Note deer behavior, their food patterns, and bedding areas so you can focus on the correct spots next year. Photo Credit: John Hafner

Consider several things  when evaluating your season.

  • Safety: Was your treestand harness comfortable and reliable? Did your treestands feel secure? Did you keep a first-aid kit in your vehicle or backpack? Make safety your priority. Install safe-line ropes, secure your hang-on stand with an extra ratchet strap, and carry first-aid essentials when hunting remote areas.
  • Decoys/calling strategies: Did deer respond to your decoys and calling strategies? Should you practice more during the offseason? Watch YouTube videos or visit an archery retailer for calling tips. Practice your calls to ensure they sound natural and believable.
  • Stand placement: Were your stands in high-traffic areas? Did you spook deer when walking to your stand? Study how and why deer use the land. Find areas with enough food and bedding cover to make deer feel at home. Hang your stands so the wind blows from deer-travel routes to your position.
  • Shot placement: Did your shots pierce the deer’s vitals, or did you miss? Practice judging distances and executing shots with proper form so you consistently hit bull’s-eyes. Take archery lessons, visit a range, or join a club or league to improve your accuracy.
  • Equipment: Did you have the necessary gear when you needed it? Did it work properly? Were you missing anything? Inventory your gear to learn what must be fixed, replaced or updated. Or did you bring too many items afield, and feel slowed or burdened?
  • Deer sightings: Where did you see the most deer? If you found good sign but no deer, try to learn what caused them to disappear. Did hunting pressure increase, or did food sources decrease? If you can’t determine why deer vanished, scout for more reliable hunting sites.
  • Deer behavior: Did you accurately read a deer’s body language? Deer often express how they feel. The better you understand their behaviors, the smarter moves you’ll make. Study deer behavior at every opportunity.
  • Food sources: Did you find natural food sources or did you plant food plots? Did deer use the food sources you identified? Talk to local hunters to learn what deer eat in your area. Look up each plant online, and scout to find exact matches. Also, learn how food sources change from summer to fall.
  • Camouflage clothing: Did you get cold? Are your camouflage clothes faded? Do your boots leak? Determine if your clothes handled the seasons and conditions. Buy items you need, or add them to your birthday wish list.
  • Hunting pressure: Did you overhunt an area, or did others encroach on your spot? Either way, how did deer react to the increased human activity?
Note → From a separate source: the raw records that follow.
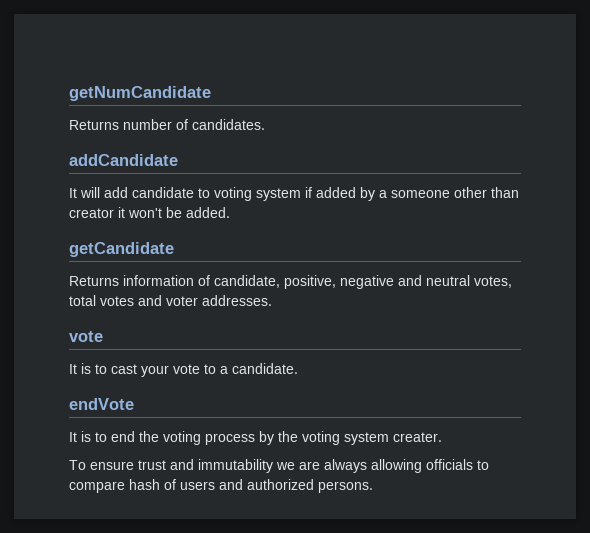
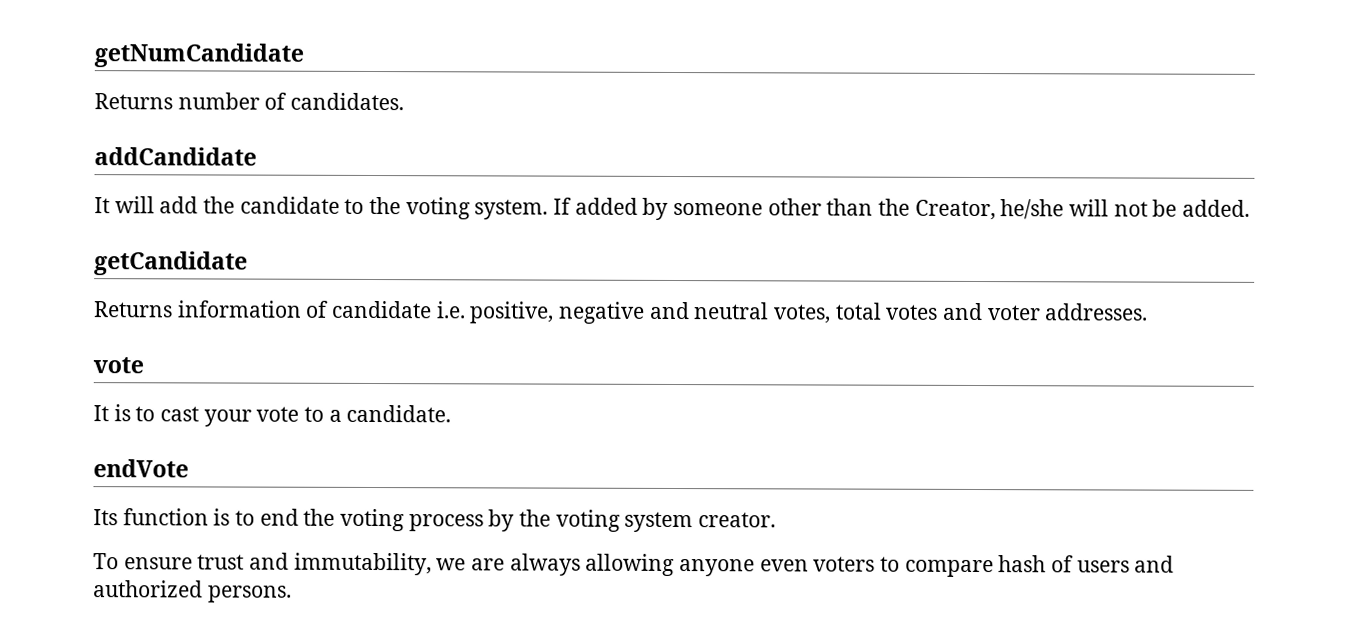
(128, 192) none -> [203,196,236,214] the
[214,187,312,201] voting system if -> [369,196,573,220] the voting system. If
[379,190,387,198] a -> (669, 208) none
[69,207,162,218] creator it won't -> [878,198,1148,221] the Creator, he/she will not
[214,275,280,288] candidate, -> [331,300,466,319] candidate i.e.
[69,432,77,442] It -> [93,508,209,526] Its function
[393,432,442,442] creater. -> [698,512,777,528] creator.
[198,459,273,473] immutability -> [293,552,432,576] immutability,
[426,459,473,470] officials -> [679,556,876,577] anyone even voters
Avoid spooking deer by minimizing your scent and presence.
  • Overall enjoyment: Did you spend enough time afield? If not, plan a vacation for November or rearrange your fall to-do list. Were your hunts entertaining? If you didn’t see deer, maybe it’s time to hunt new spots. Were you comfortable walking to and from your stand, or did you tire quickly? Exercise all summer to condition your legs and lungs for fall.

Start a Hunting Log

Write down your findings so you can track it all in one place. Photo credit: Rustico

Remembering hunts and outdoor happenings throughout the season is challenging. Fry suggests logging your hunting adventures to make the evaluation easier. He tracks weather conditions, when and where he hunts, and what he saw during each hunt. He adds trail-camera pictures to his log to thoroughly represent sightings.

Fry reviews his logs each year to identify movement patterns, ideal hunting times, and which crops deer visit throughout the year. Consider tracking your hunts next year to make your postseason evaluations more productive.

With your assessment complete, now’s the time to start planning next year’s bowhunts. Learn from your mistakes, embrace your successes, and keep growing and evolving as a bowhunter.